Nothing in the records may change. Output them all exactly.

Edit tracking data:
——————
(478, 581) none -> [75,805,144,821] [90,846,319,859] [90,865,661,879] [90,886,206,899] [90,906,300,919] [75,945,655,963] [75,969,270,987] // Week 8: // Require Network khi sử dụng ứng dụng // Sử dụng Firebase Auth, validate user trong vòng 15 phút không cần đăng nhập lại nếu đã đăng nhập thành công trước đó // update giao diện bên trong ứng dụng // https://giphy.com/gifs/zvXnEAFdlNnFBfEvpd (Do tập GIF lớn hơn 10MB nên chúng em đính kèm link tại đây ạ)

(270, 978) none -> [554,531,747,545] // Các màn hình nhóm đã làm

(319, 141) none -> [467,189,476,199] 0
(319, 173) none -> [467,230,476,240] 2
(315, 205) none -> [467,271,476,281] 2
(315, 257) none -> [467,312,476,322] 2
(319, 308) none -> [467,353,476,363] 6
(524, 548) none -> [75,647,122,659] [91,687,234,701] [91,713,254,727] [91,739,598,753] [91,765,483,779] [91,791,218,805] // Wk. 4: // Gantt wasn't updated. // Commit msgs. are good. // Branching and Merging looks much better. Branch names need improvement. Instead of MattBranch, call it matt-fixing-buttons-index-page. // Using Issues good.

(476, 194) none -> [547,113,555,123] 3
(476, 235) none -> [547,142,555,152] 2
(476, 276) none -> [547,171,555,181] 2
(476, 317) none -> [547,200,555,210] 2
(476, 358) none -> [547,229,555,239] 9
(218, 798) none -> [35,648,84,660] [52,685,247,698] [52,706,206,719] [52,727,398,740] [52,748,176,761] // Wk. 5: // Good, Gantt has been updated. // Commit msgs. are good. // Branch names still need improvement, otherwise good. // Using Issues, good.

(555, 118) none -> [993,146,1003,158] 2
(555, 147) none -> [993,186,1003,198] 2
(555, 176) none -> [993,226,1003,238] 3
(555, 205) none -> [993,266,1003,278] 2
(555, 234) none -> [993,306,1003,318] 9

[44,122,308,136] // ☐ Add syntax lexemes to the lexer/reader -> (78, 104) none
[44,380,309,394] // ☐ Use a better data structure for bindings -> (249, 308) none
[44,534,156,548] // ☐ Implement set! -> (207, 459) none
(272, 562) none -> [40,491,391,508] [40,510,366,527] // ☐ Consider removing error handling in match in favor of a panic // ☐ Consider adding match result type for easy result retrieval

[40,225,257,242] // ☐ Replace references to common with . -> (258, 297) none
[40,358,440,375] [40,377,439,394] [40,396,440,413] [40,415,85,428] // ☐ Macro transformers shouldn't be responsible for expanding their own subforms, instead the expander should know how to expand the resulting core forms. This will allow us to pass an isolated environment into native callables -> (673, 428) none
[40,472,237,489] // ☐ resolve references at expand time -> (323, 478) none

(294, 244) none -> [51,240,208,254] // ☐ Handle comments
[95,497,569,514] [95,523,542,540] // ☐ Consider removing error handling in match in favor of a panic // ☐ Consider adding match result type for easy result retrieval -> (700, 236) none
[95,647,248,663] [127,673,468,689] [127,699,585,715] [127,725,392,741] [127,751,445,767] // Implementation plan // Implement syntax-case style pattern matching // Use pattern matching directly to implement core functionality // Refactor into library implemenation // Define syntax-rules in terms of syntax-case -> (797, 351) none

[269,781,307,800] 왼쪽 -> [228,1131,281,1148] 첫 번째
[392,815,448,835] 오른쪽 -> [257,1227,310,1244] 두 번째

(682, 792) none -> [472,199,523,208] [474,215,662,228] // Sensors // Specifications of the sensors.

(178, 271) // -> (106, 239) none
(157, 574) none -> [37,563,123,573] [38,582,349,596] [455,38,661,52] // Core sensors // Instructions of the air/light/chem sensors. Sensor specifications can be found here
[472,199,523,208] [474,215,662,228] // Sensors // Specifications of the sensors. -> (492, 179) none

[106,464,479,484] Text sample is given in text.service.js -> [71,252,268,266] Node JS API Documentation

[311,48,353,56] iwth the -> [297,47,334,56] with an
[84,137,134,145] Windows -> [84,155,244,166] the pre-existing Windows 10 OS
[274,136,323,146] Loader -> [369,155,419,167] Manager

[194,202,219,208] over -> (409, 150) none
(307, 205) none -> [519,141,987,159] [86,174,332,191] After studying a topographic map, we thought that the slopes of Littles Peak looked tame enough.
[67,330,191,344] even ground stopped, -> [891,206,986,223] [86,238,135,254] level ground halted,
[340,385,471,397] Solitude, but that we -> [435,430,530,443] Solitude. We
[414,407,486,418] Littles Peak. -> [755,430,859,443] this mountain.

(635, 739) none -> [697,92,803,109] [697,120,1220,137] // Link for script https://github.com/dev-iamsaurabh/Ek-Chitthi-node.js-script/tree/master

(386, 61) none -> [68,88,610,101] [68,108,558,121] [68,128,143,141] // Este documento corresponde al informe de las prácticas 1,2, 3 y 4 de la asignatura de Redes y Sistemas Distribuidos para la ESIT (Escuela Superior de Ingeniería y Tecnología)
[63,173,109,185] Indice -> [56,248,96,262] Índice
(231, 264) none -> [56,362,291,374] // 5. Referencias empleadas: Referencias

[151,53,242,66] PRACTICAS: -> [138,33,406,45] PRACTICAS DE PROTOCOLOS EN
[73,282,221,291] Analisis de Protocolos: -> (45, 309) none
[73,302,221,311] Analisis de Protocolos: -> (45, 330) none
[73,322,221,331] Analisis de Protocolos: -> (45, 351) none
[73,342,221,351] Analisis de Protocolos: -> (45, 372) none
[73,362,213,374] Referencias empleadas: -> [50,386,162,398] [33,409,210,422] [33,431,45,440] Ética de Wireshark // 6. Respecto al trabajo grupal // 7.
——————
• _Output below_:
(478, 581) none -> [75,805,144,821] [90,846,319,859] [90,865,661,879] [90,886,206,899] [90,906,300,919] [75,945,655,963] [75,969,270,987] // Week 8: // Require Network khi sử dụng ứng dụng // Sử dụng Firebase Auth, validate user trong vòng 15 phút không cần đăng nhập lại nếu đã đăng nhập thành công trước đó // update giao diện bên trong ứng dụng // https://giphy.com/gifs/zvXnEAFdlNnFBfEvpd (Do tập GIF lớn hơn 10MB nên chúng em đính kèm link tại đây ạ)

(270, 978) none -> [554,531,747,545] // Các màn hình nhóm đã làm

(319, 141) none -> [467,189,476,199] 0
(319, 173) none -> [467,230,476,240] 2
(315, 205) none -> [467,271,476,281] 2
(315, 257) none -> [467,312,476,322] 2
(319, 308) none -> [467,353,476,363] 6
(524, 548) none -> [75,647,122,659] [91,687,234,701] [91,713,254,727] [91,739,598,753] [91,765,483,779] [91,791,218,805] // Wk. 4: // Gantt wasn't updated. // Commit msgs. are good. // Branching and Merging looks much better. Branch names need improvement. Instead of MattBranch, call it matt-fixing-buttons-index-page. // Using Issues good.

(476, 194) none -> [547,113,555,123] 3
(476, 235) none -> [547,142,555,152] 2
(476, 276) none -> [547,171,555,181] 2
(476, 317) none -> [547,200,555,210] 2
(476, 358) none -> [547,229,555,239] 9
(218, 798) none -> [35,648,84,660] [52,685,247,698] [52,706,206,719] [52,727,398,740] [52,748,176,761] // Wk. 5: // Good, Gantt has been updated. // Commit msgs. are good. // Branch names still need improvement, otherwise good. // Using Issues, good.

(555, 118) none -> [993,146,1003,158] 2
(555, 147) none -> [993,186,1003,198] 2
(555, 176) none -> [993,226,1003,238] 3
(555, 205) none -> [993,266,1003,278] 2
(555, 234) none -> [993,306,1003,318] 9

[44,122,308,136] // ☐ Add syntax lexemes to the lexer/reader -> (78, 104) none
[44,380,309,394] // ☐ Use a better data structure for bindings -> (249, 308) none
[44,534,156,548] // ☐ Implement set! -> (207, 459) none
(272, 562) none -> [40,491,391,508] [40,510,366,527] // ☐ Consider removing error handling in match in favor of a panic // ☐ Consider adding match result type for easy result retrieval

[40,225,257,242] // ☐ Replace references to common with . -> (258, 297) none
[40,358,440,375] [40,377,439,394] [40,396,440,413] [40,415,85,428] // ☐ Macro transformers shouldn't be responsible for expanding their own subforms, instead the expander should know how to expand the resulting core forms. This will allow us to pass an isolated environment into native callables -> (673, 428) none
[40,472,237,489] // ☐ resolve references at expand time -> (323, 478) none

(294, 244) none -> [51,240,208,254] // ☐ Handle comments
[95,497,569,514] [95,523,542,540] // ☐ Consider removing error handling in match in favor of a panic // ☐ Consider adding match result type for easy result retrieval -> (700, 236) none
[95,647,248,663] [127,673,468,689] [127,699,585,715] [127,725,392,741] [127,751,445,767] // Implementation plan // Implement syntax-case style pattern matching // Use pattern matching directly to implement core functionality // Refactor into library implemenation // Define syntax-rules in terms of syntax-case -> (797, 351) none

[269,781,307,800] 왼쪽 -> [228,1131,281,1148] 첫 번째
[392,815,448,835] 오른쪽 -> [257,1227,310,1244] 두 번째

(682, 792) none -> [472,199,523,208] [474,215,662,228] // Sensors // Specifications of the sensors.

(178, 271) // -> (106, 239) none
(157, 574) none -> [37,563,123,573] [38,582,349,596] [455,38,661,52] // Core sensors // Instructions of the air/light/chem sensors. Sensor specifications can be found here
[472,199,523,208] [474,215,662,228] // Sensors // Specifications of the sensors. -> (492, 179) none

[106,464,479,484] Text sample is given in text.service.js -> [71,252,268,266] Node JS API Documentation

[311,48,353,56] iwth the -> [297,47,334,56] with an
[84,137,134,145] Windows -> [84,155,244,166] the pre-existing Windows 10 OS
[274,136,323,146] Loader -> [369,155,419,167] Manager

[194,202,219,208] over -> (409, 150) none
(307, 205) none -> [519,141,987,159] [86,174,332,191] After studying a topographic map, we thought that the slopes of Littles Peak looked tame enough.
[67,330,191,344] even ground stopped, -> [891,206,986,223] [86,238,135,254] level ground halted,
[340,385,471,397] Solitude, but that we -> [435,430,530,443] Solitude. We
[414,407,486,418] Littles Peak. -> [755,430,859,443] this mountain.

(635, 739) none -> [697,92,803,109] [697,120,1220,137] // Link for script https://github.com/dev-iamsaurabh/Ek-Chitthi-node.js-script/tree/master

(386, 61) none -> [68,88,610,101] [68,108,558,121] [68,128,143,141] // Este documento corresponde al informe de las prácticas 1,2, 3 y 4 de la asignatura de Redes y Sistemas Distribuidos para la ESIT (Escuela Superior de Ingeniería y Tecnología)
[63,173,109,185] Indice -> [56,248,96,262] Índice
(231, 264) none -> [56,362,291,374] // 5. Referencias empleadas: Referencias

[151,53,242,66] PRACTICAS: -> [138,33,406,45] PRACTICAS DE PROTOCOLOS EN
[73,282,221,291] Analisis de Protocolos: -> (45, 309) none
[73,302,221,311] Analisis de Protocolos: -> (45, 330) none
[73,322,221,331] Analisis de Protocolos: -> (45, 351) none
[73,342,221,351] Analisis de Protocolos: -> (45, 372) none
[73,362,213,374] Referencias empleadas: -> [50,386,162,398] [33,409,210,422] [33,431,45,440] Ética de Wireshark // 6. Respecto al trabajo grupal // 7.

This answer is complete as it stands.